Но прежде того было вот что: в ту самую минуту, когда хозяйка бросилась к венику, чтобы надергать розог, я нашел ножик на моей кровати, куда он как-нибудь упал

со стола. Мне тотчас пришло в голову не объявлять, для того чтоб ее высекли. Решился я мгновенно; в такие минуты у меня всегда прерывается дыхание. Но я намерен рассказать всё в более твердых словах, чтоб уж ничего более не оставалось скрытого.

Всякое чрезвычайно позорное, без меры унизительное, подлое и, главное, смешное положение, в каковых мне случалось бывать в моей жизни, всегда возбуждало во мне, рядом с безмерным гневом, неимоверное наслаждение. Точно так же и в минуты преступлений, и в минуты опасности жизни. Если б я что-нибудь крал, то я бы чувствовал при совершении кражи упоение от сознания глубины моей подлости. Не подлость я любил (тут рассудок мой бывал совершенно цел), но упоение мне нравилось от мучительного сознания низости. Равно всякий раз, когда я, стоя на барьере, выжидал выстрела противника, то ощущал то же самое позорное и неистовое ощущение, а однажды чрезвычайно сильно. Сознаюсь, что часто я сам искал его, потому что оно для меня сильнее всех в этом роде. Когда я получал пощечины (а я получил их две в мою жизнь), то и тут это было, несмотря на ужасный гнев. Но если сдержать при этом гнев, то наслаждение превысит всё, что можно вообразить. Никогда я не говорил о том никому, даже намеком, и скрывал как стыд и позор. Но когда меня раз больно били в кабаке в Петербурге и таскали за волосы, я не чувствовал этого ощущения, а только неимоверный гнев, не быв пьян, и лишь дрался. Но если бы схватил меня за волосы и нагнул за границей тот француз, виконт, который ударил меня по щеке и которому я отстрелил за это нижнюю челюсть, то я бы почувствовал упоение и, может быть, не чувствовал бы и гнева. Так мне тогда показалось.

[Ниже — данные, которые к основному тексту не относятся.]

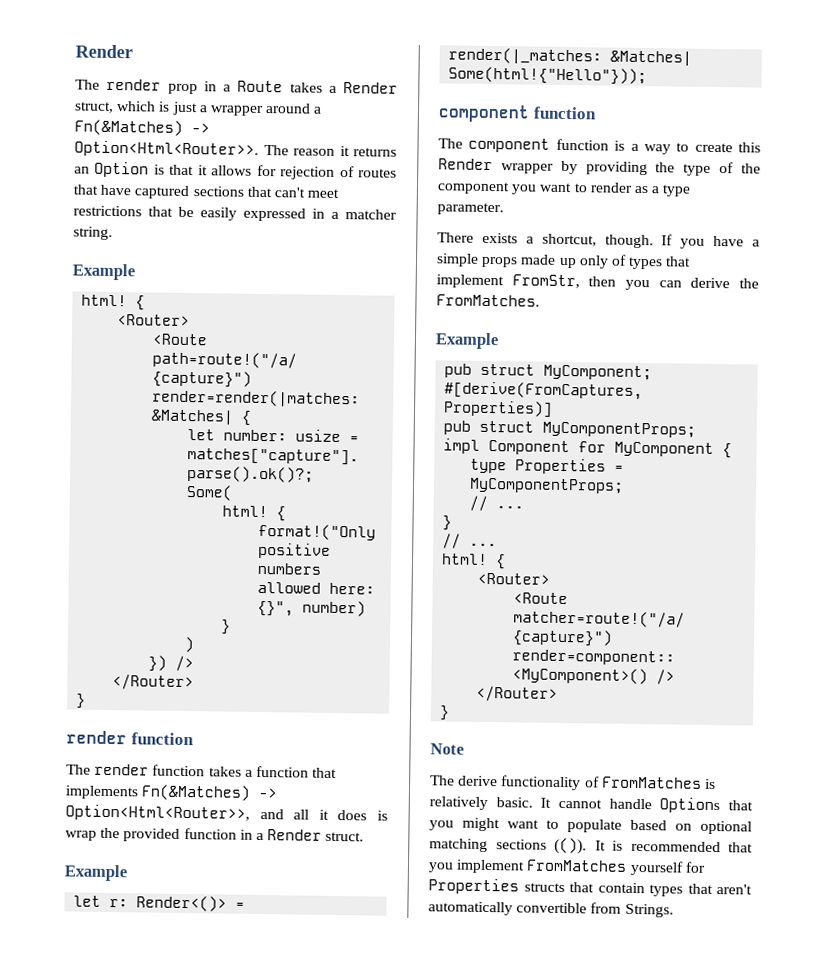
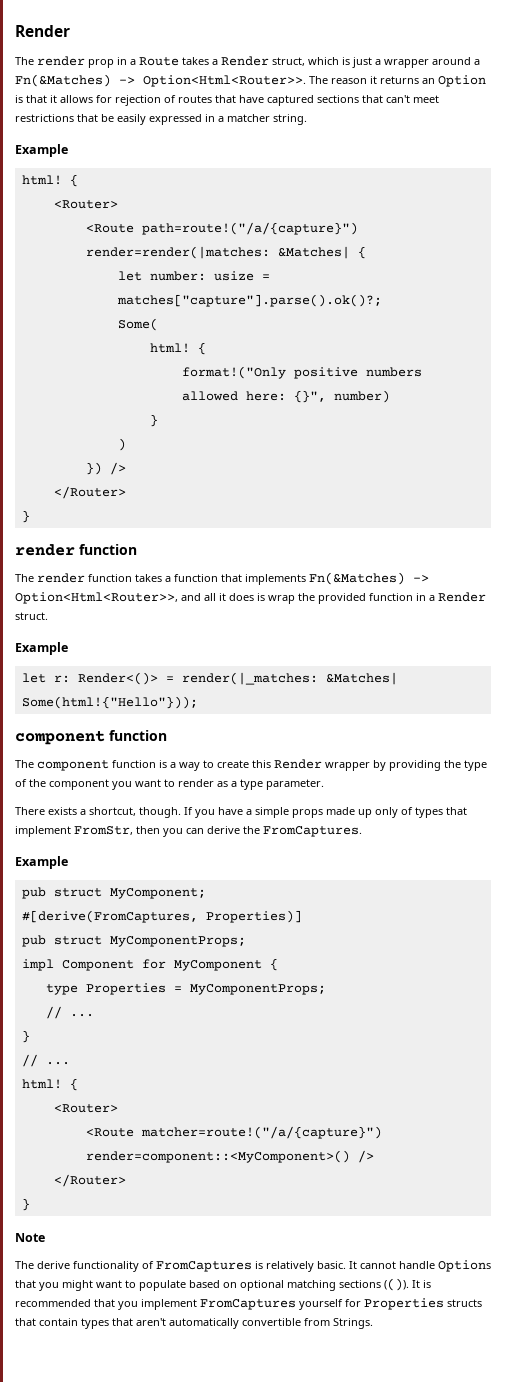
[436,294,540,307] FromMatches. -> [263,826,362,837] FromCaptures.
[601,776,702,789] FromMatches -> [156,1261,252,1272] FromCaptures
[526,859,628,872] FromMatches -> [200,1299,296,1310] FromCaptures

Всё это для того, чтобы всякий знал, что никогда это чувство не покоряло меня всего совершенно, а всегда оставалось сознание, самое полное (да на сознании-то всё и основывалось!). И хотя овладевало мною до безрассудства, но никогда до забвения себя. Доходя во мне до совершенного огня, я в то же время мог совсем одолеть его, даже остановить в верхней точке; только сам никогда не хотел останавливать. Я убежден, что мог бы прожить целую жизнь как монах, несмотря на звериное сладострастие, которым одарен и которое всегда вызывал. Предаваясь до шестнадцати лет, с необыкновенною неумеренностью, пороку, в котором исповедовался Жан-Жак Руссо,

я прекратил в ту же минуту, как положил захотеть, на семнадцатом году. Я всегда господин себе, когда захочу. Итак, пусть известно, что я ни средой, ни болезнями безответственности в преступлениях моих искать не хочу.